EXERCISE GOAL: What is needed is an exact transcription of the line containing "-21,10 +21,9 @@" and every line after it through the end of the entries below, with no pictures.

=======

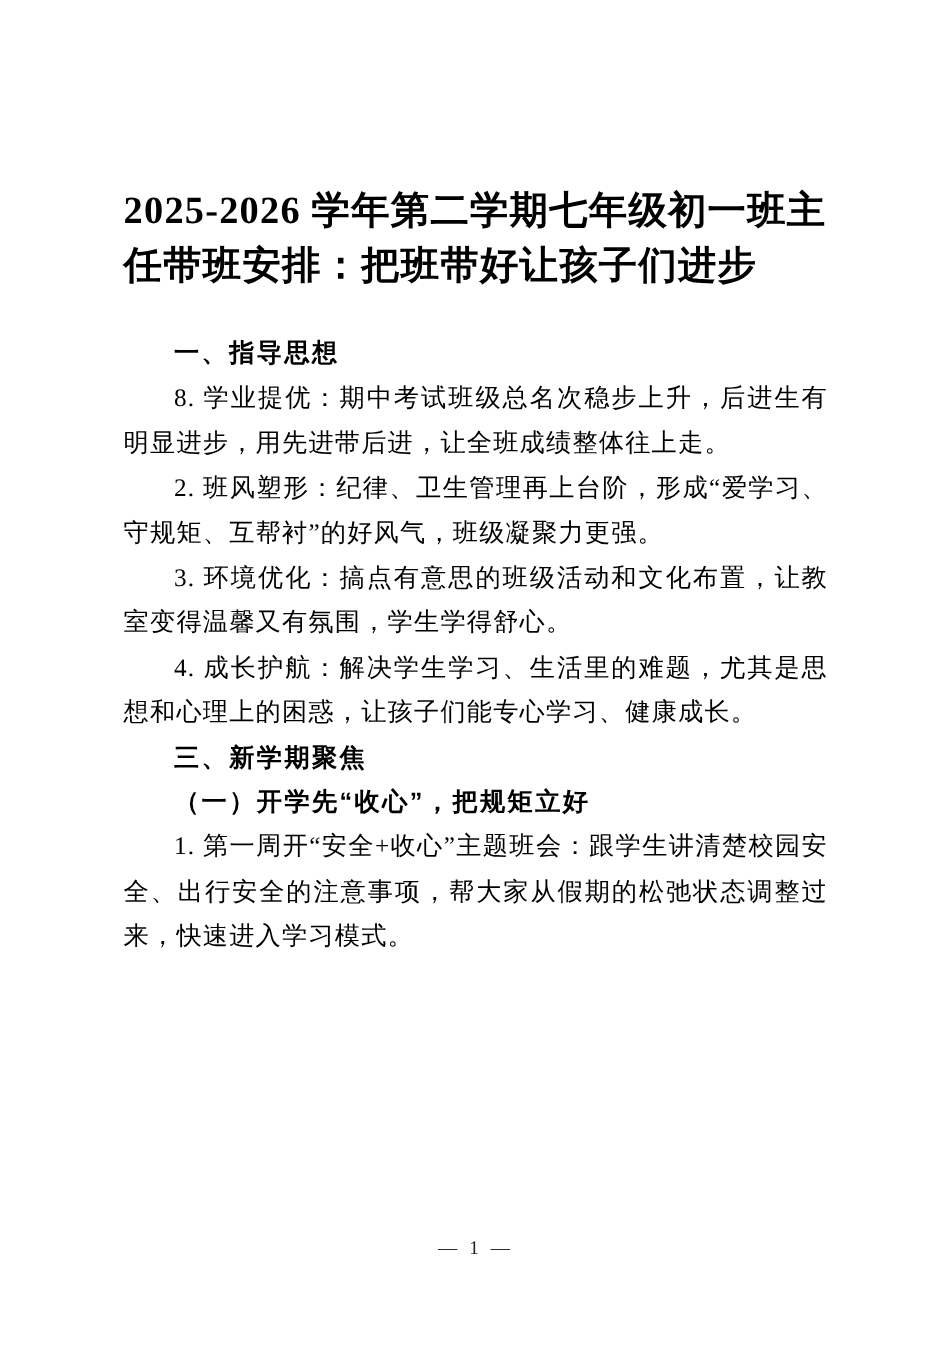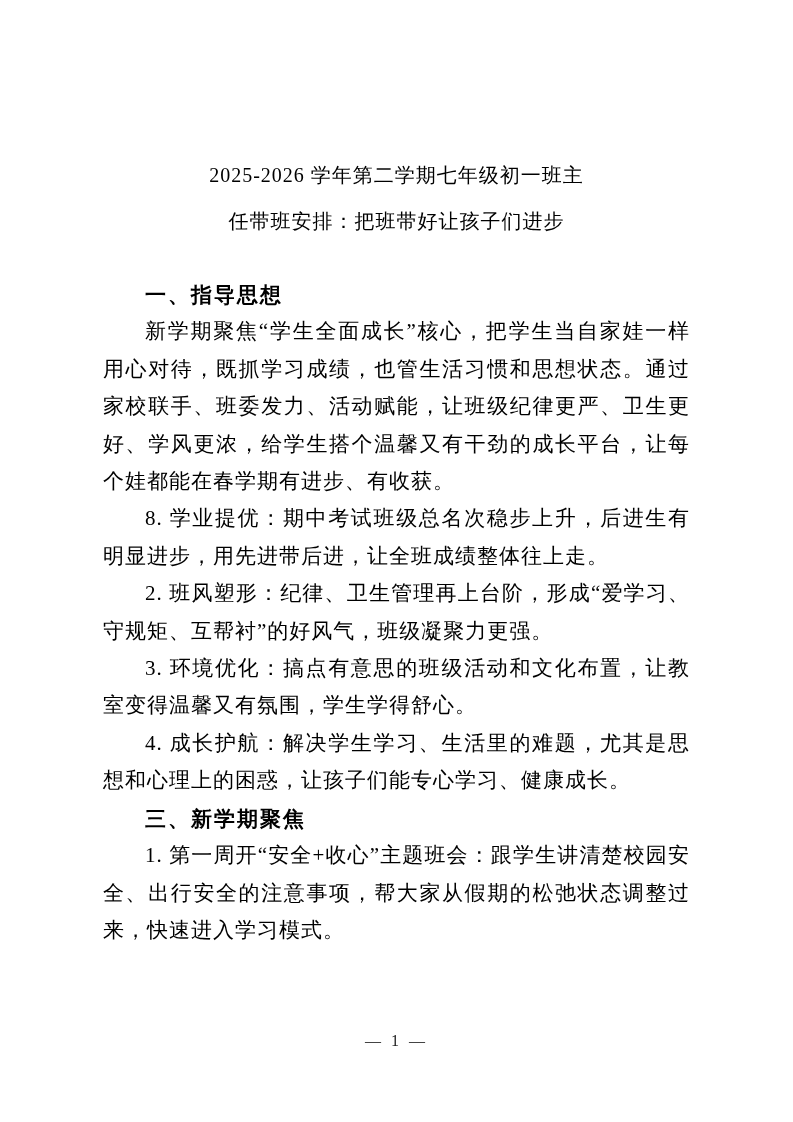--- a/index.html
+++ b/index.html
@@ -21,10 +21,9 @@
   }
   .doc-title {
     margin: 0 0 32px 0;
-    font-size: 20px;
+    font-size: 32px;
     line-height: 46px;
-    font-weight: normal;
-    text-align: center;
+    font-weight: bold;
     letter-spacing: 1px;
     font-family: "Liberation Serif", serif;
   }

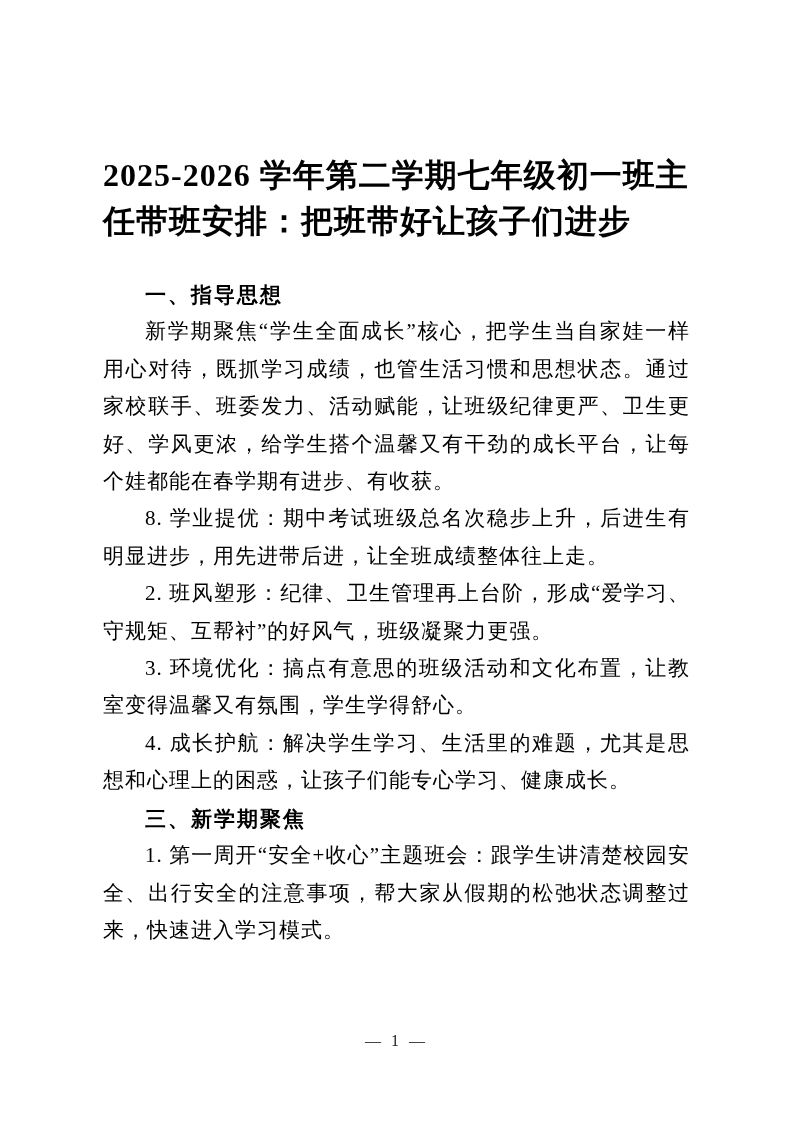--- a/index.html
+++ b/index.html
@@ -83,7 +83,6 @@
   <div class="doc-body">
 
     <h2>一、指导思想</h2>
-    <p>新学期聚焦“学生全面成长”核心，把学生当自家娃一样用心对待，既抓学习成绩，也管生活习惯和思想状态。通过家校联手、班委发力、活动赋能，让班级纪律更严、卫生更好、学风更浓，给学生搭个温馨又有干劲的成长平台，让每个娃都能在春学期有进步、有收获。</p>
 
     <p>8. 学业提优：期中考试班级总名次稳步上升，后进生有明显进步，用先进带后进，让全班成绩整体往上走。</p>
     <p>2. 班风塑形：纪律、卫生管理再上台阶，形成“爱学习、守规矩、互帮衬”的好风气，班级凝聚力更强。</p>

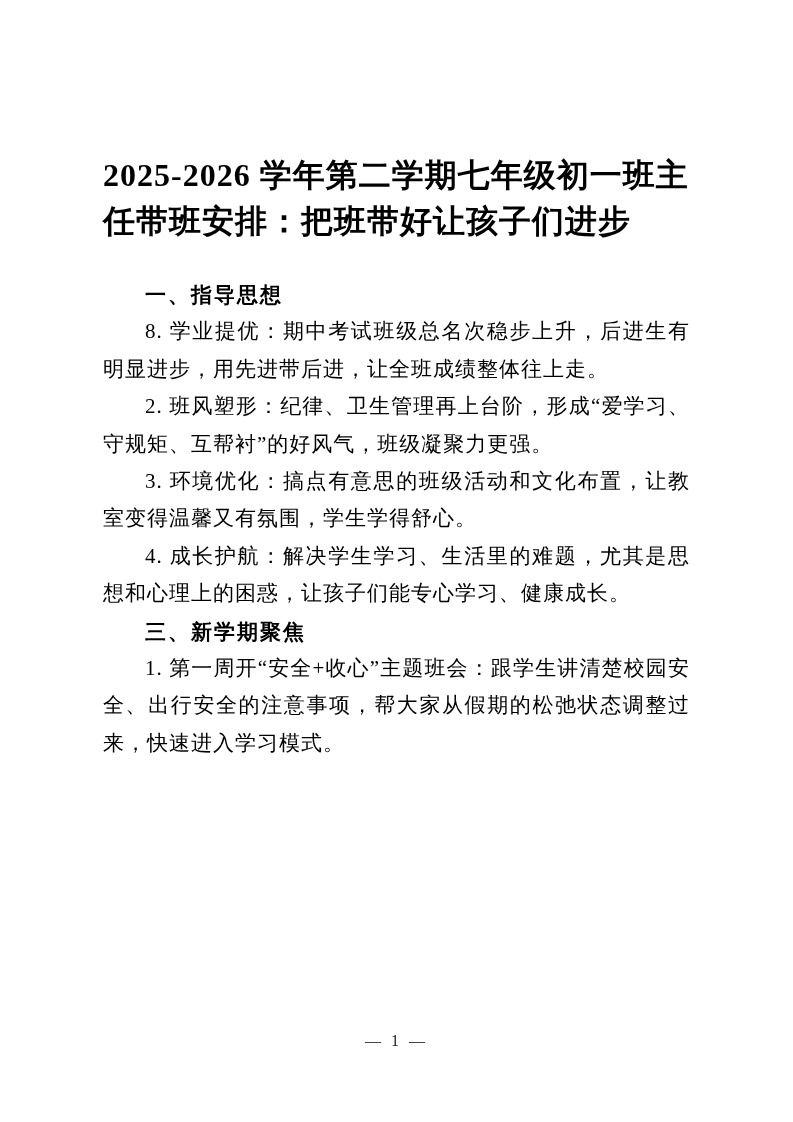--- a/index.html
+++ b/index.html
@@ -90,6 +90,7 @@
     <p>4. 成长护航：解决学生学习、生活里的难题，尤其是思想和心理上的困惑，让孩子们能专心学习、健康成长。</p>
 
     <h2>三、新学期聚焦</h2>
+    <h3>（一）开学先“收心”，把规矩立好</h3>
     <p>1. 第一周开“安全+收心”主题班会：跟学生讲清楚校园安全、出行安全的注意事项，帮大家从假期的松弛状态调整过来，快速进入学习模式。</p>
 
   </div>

=======

RESPONSE BELOW:
@@ -21,10 +21,9 @@
   }
   .doc-title {
     margin: 0 0 32px 0;
-    font-size: 20px;
+    font-size: 32px;
     line-height: 46px;
-    font-weight: normal;
-    text-align: center;
+    font-weight: bold;
     letter-spacing: 1px;
     font-family: "Liberation Serif", serif;
   }

--- a/index.html
+++ b/index.html
@@ -83,7 +83,6 @@
   <div class="doc-body">
 
     <h2>一、指导思想</h2>
-    <p>新学期聚焦“学生全面成长”核心，把学生当自家娃一样用心对待，既抓学习成绩，也管生活习惯和思想状态。通过家校联手、班委发力、活动赋能，让班级纪律更严、卫生更好、学风更浓，给学生搭个温馨又有干劲的成长平台，让每个娃都能在春学期有进步、有收获。</p>
 
     <p>8. 学业提优：期中考试班级总名次稳步上升，后进生有明显进步，用先进带后进，让全班成绩整体往上走。</p>
     <p>2. 班风塑形：纪律、卫生管理再上台阶，形成“爱学习、守规矩、互帮衬”的好风气，班级凝聚力更强。</p>

--- a/index.html
+++ b/index.html
@@ -90,6 +90,7 @@
     <p>4. 成长护航：解决学生学习、生活里的难题，尤其是思想和心理上的困惑，让孩子们能专心学习、健康成长。</p>
 
     <h2>三、新学期聚焦</h2>
+    <h3>（一）开学先“收心”，把规矩立好</h3>
     <p>1. 第一周开“安全+收心”主题班会：跟学生讲清楚校园安全、出行安全的注意事项，帮大家从假期的松弛状态调整过来，快速进入学习模式。</p>
 
   </div>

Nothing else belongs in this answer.